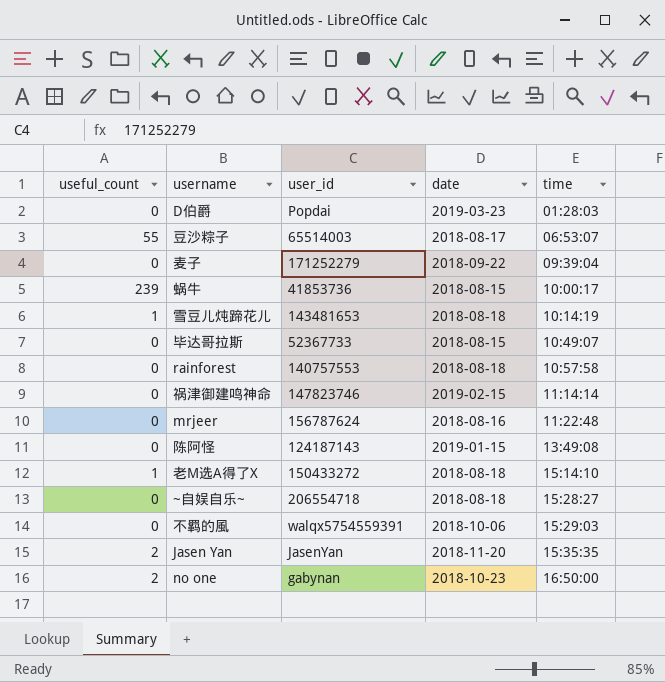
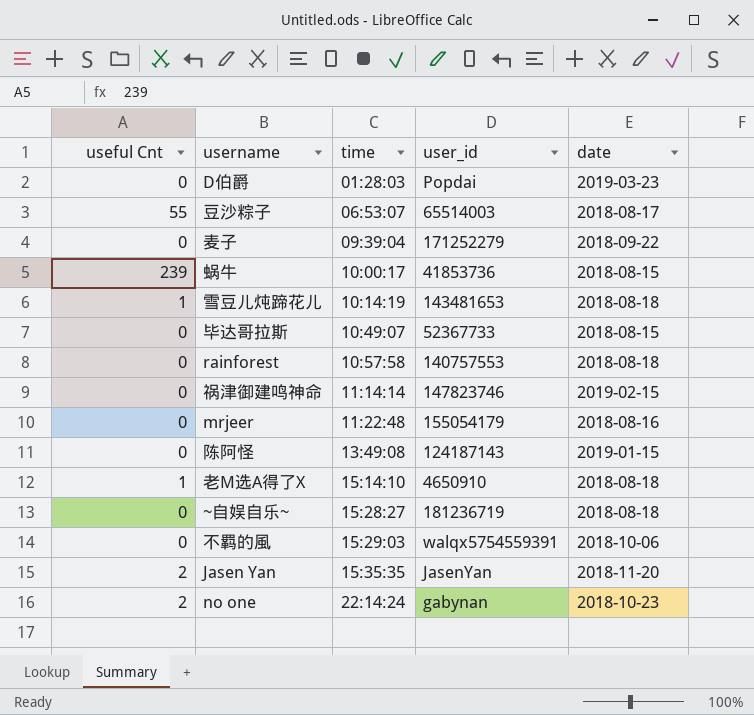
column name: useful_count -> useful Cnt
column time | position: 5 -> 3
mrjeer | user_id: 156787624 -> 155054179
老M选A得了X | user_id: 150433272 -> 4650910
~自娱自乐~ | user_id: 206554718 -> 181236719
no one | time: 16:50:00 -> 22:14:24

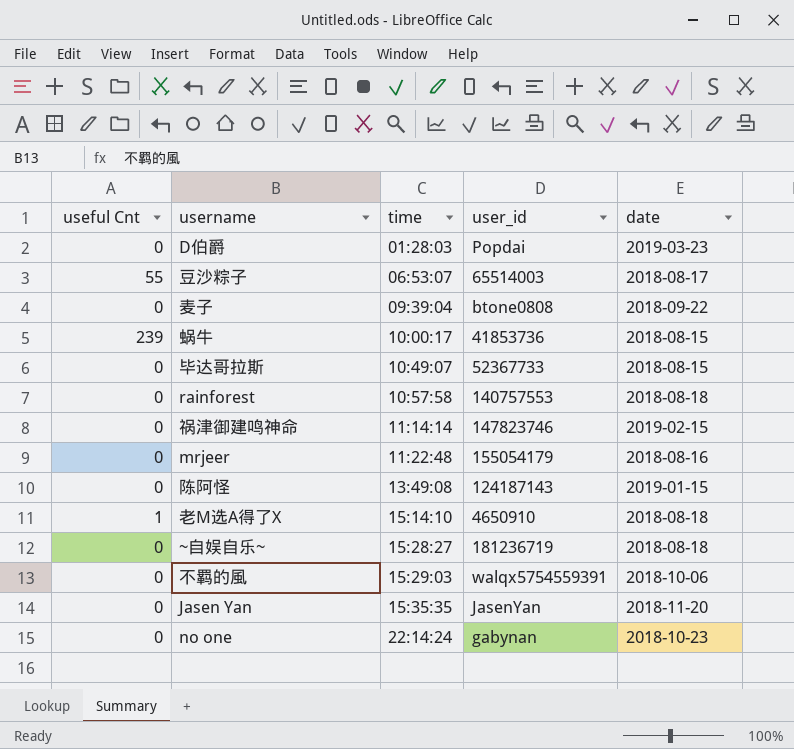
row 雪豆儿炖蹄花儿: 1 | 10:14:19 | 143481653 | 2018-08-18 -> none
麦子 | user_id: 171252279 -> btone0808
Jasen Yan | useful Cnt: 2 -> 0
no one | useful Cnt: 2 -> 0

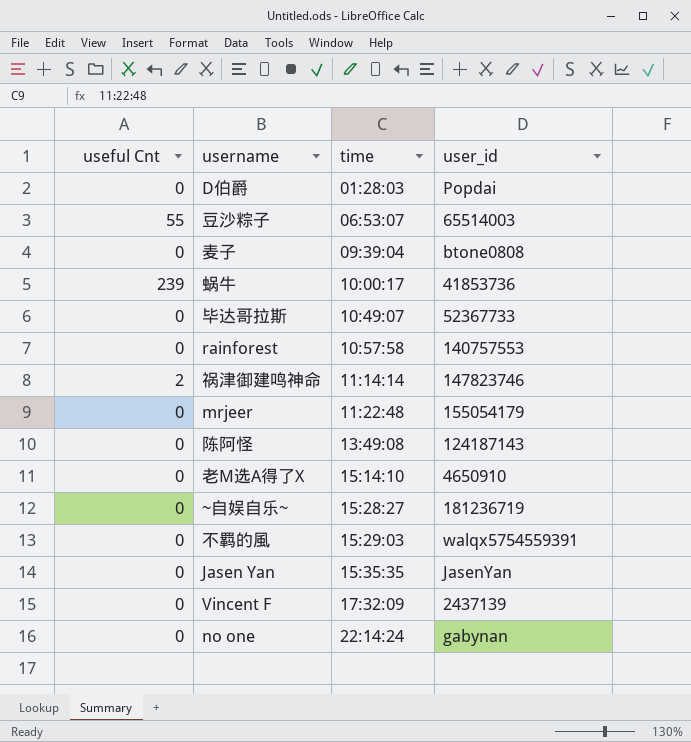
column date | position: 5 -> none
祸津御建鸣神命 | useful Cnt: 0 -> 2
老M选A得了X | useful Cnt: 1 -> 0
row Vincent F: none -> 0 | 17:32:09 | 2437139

_ _ _ _ _ _ _

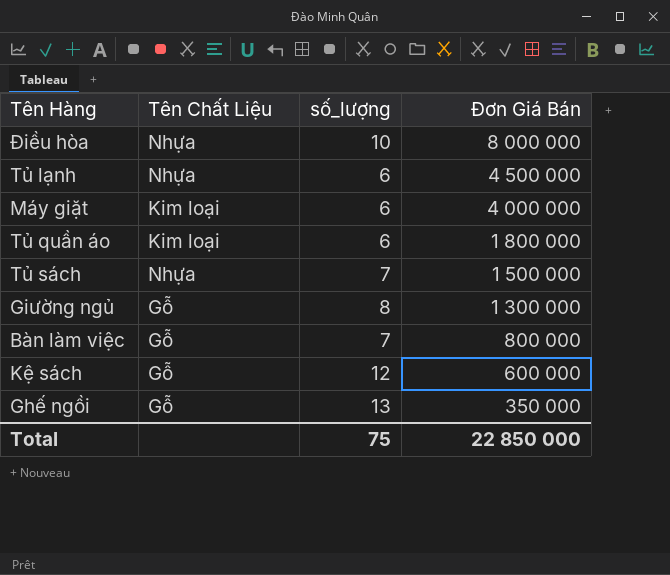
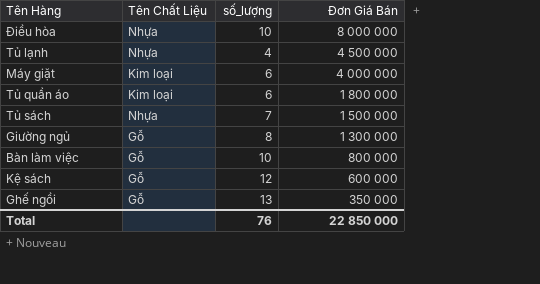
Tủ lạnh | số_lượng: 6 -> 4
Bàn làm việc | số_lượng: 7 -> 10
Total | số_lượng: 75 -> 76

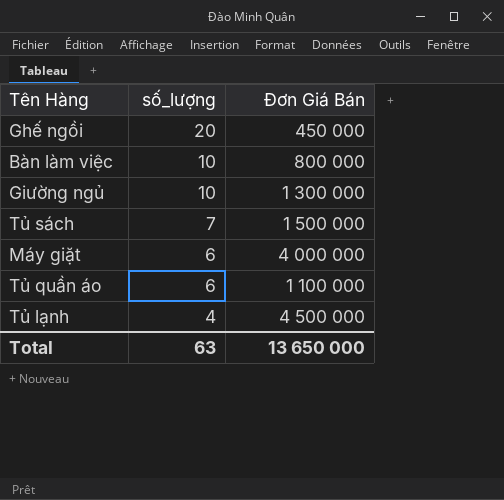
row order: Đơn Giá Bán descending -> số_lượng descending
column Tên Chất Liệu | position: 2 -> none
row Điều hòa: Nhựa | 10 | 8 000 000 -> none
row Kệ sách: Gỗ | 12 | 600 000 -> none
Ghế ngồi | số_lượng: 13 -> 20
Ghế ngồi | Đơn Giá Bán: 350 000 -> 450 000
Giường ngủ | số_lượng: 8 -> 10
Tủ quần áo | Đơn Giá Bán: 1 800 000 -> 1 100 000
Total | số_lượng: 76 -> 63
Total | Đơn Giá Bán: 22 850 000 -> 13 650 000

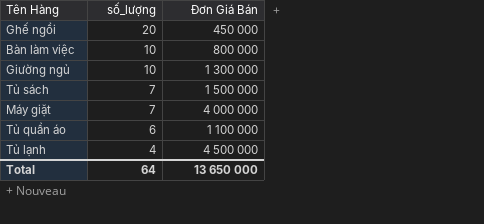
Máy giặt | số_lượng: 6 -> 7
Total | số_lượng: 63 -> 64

_ _ _ _ _ _ _

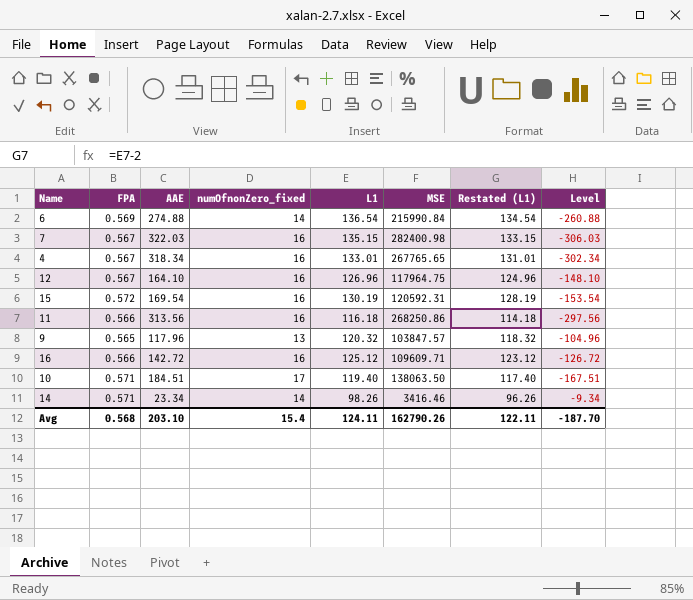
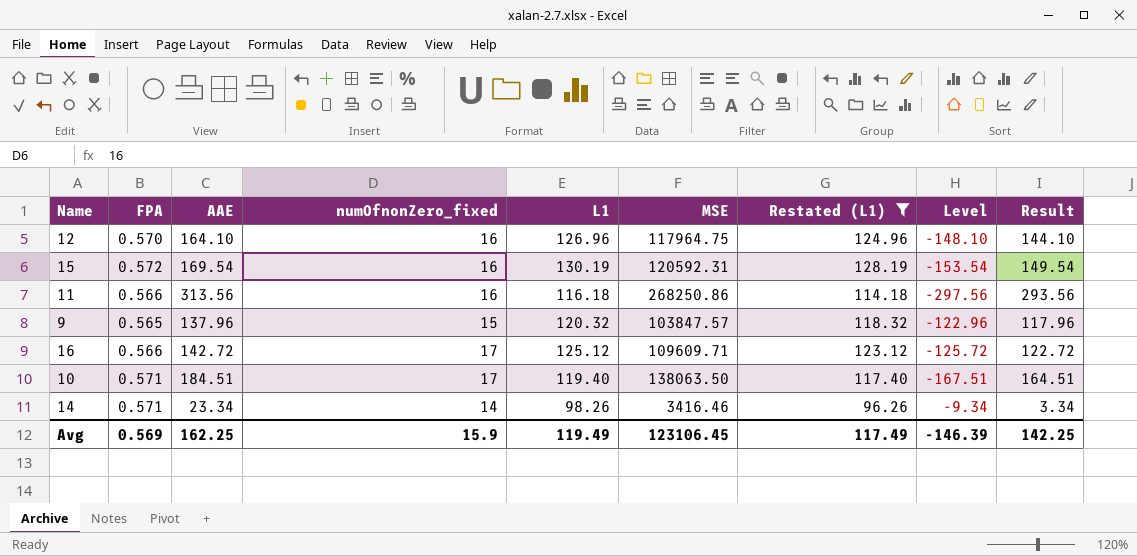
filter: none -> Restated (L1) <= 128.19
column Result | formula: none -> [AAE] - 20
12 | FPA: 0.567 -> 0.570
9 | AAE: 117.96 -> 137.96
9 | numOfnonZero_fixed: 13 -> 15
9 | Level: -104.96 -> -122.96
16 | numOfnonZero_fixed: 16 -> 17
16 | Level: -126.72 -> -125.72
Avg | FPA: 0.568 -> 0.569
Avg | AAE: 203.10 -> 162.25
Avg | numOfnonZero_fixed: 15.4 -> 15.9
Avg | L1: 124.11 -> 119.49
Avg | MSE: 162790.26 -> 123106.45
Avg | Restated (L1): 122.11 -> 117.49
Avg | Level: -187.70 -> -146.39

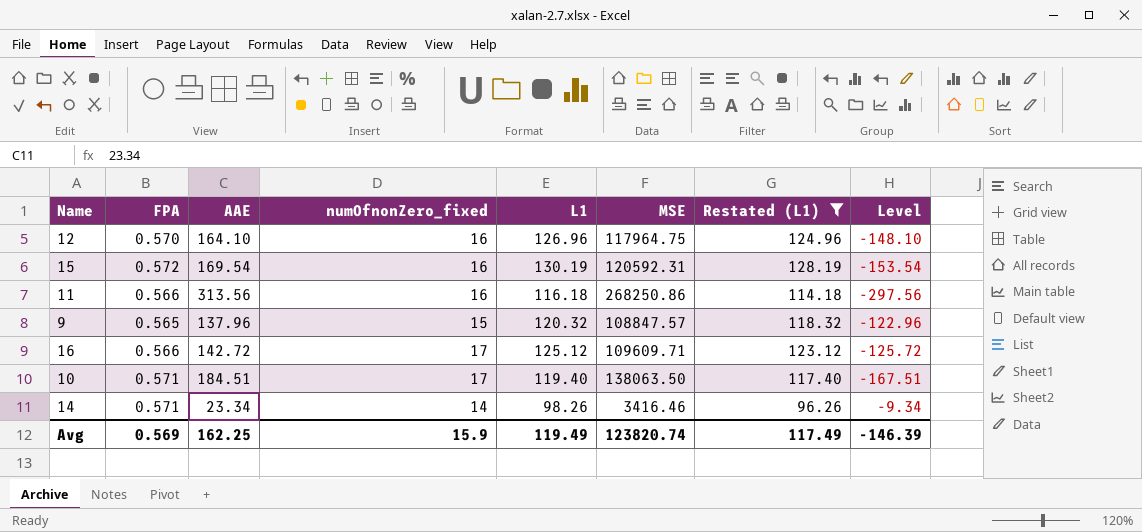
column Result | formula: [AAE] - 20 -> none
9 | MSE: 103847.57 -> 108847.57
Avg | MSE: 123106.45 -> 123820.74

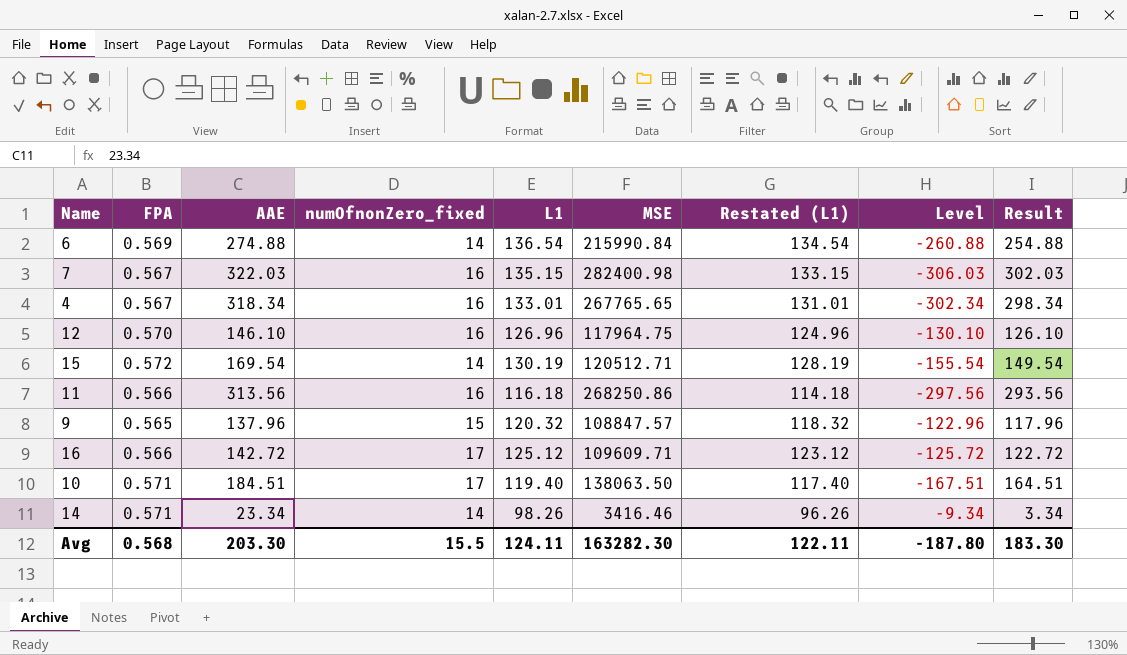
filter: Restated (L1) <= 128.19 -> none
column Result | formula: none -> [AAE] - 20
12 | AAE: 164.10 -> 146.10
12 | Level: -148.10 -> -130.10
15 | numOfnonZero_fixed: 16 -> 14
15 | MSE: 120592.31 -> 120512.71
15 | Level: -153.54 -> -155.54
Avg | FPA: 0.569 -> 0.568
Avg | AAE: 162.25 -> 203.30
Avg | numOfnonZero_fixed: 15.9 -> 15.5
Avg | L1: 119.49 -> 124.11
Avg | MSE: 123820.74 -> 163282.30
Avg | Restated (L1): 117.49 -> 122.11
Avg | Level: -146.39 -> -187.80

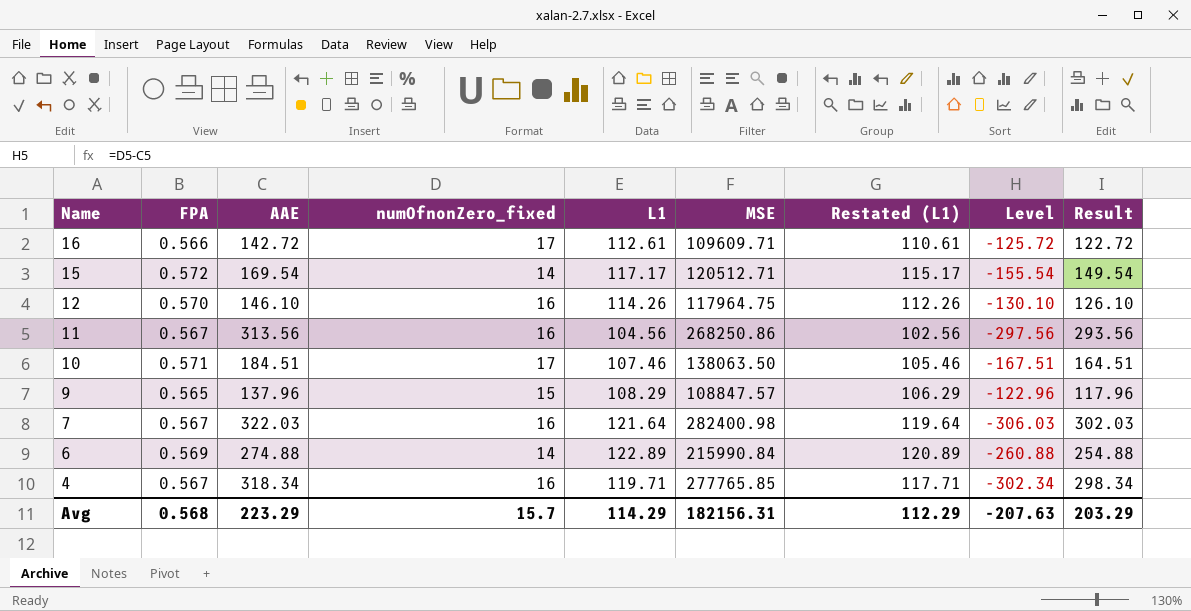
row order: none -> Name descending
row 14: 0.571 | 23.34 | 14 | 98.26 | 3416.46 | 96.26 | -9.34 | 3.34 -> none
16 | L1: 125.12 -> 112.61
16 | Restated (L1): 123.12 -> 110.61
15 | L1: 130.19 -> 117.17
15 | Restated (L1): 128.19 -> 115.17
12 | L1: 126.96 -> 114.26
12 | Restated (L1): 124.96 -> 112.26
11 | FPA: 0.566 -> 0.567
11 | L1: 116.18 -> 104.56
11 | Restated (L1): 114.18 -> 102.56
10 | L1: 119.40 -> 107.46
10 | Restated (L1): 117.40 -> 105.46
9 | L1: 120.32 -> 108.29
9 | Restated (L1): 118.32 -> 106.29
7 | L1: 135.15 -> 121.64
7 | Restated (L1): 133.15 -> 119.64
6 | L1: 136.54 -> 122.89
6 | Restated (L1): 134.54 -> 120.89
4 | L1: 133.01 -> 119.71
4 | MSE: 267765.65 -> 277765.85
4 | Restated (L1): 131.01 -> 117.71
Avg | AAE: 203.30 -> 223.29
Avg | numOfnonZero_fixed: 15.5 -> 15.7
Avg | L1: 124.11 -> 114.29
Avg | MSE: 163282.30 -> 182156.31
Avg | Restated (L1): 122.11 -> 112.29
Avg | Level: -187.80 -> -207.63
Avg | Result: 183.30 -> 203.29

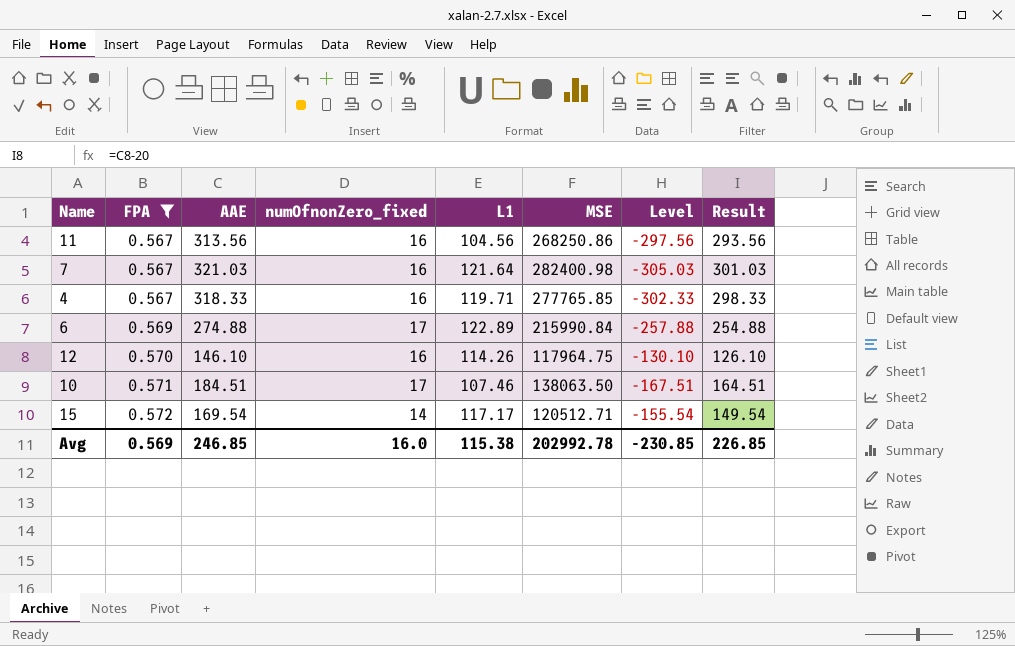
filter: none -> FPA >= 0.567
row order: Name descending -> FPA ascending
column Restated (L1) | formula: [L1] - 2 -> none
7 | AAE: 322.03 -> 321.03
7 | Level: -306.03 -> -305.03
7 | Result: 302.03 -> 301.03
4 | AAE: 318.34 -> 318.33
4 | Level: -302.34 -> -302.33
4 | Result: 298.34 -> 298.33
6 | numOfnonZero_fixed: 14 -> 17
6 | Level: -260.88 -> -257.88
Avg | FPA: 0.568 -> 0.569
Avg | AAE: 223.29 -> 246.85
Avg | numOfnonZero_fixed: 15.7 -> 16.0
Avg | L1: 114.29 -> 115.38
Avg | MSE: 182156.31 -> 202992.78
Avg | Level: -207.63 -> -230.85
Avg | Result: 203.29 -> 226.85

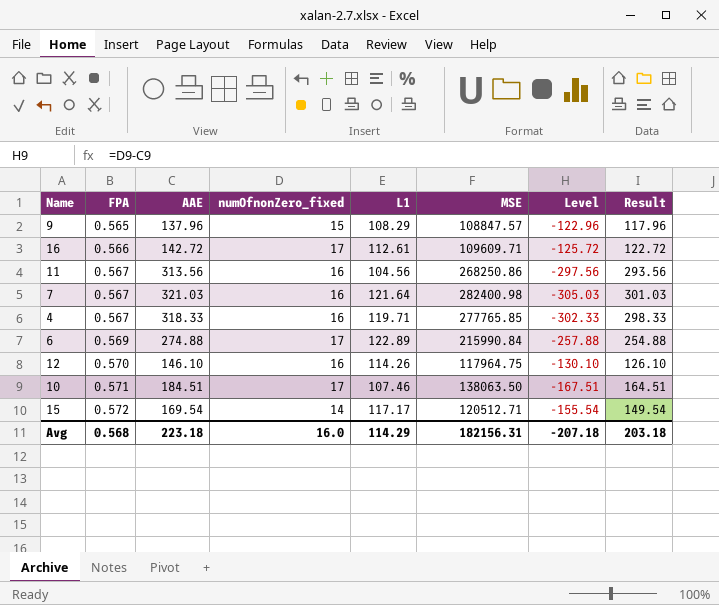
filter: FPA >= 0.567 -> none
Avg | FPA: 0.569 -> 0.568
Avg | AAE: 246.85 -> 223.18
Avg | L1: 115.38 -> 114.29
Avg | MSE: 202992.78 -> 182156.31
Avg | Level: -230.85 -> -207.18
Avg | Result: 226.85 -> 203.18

_ _ _ _ _ _ _

=== Your objective ===
Would you retype exactly the lines above, from the line with "column name: useful_count -> useful Cnt" to the line with "no one | time: 16:50:00 -> 22:14:24", with both end lines kept and nothing more?

=== Output below ===
column name: useful_count -> useful Cnt
column time | position: 5 -> 3
mrjeer | user_id: 156787624 -> 155054179
老M选A得了X | user_id: 150433272 -> 4650910
~自娱自乐~ | user_id: 206554718 -> 181236719
no one | time: 16:50:00 -> 22:14:24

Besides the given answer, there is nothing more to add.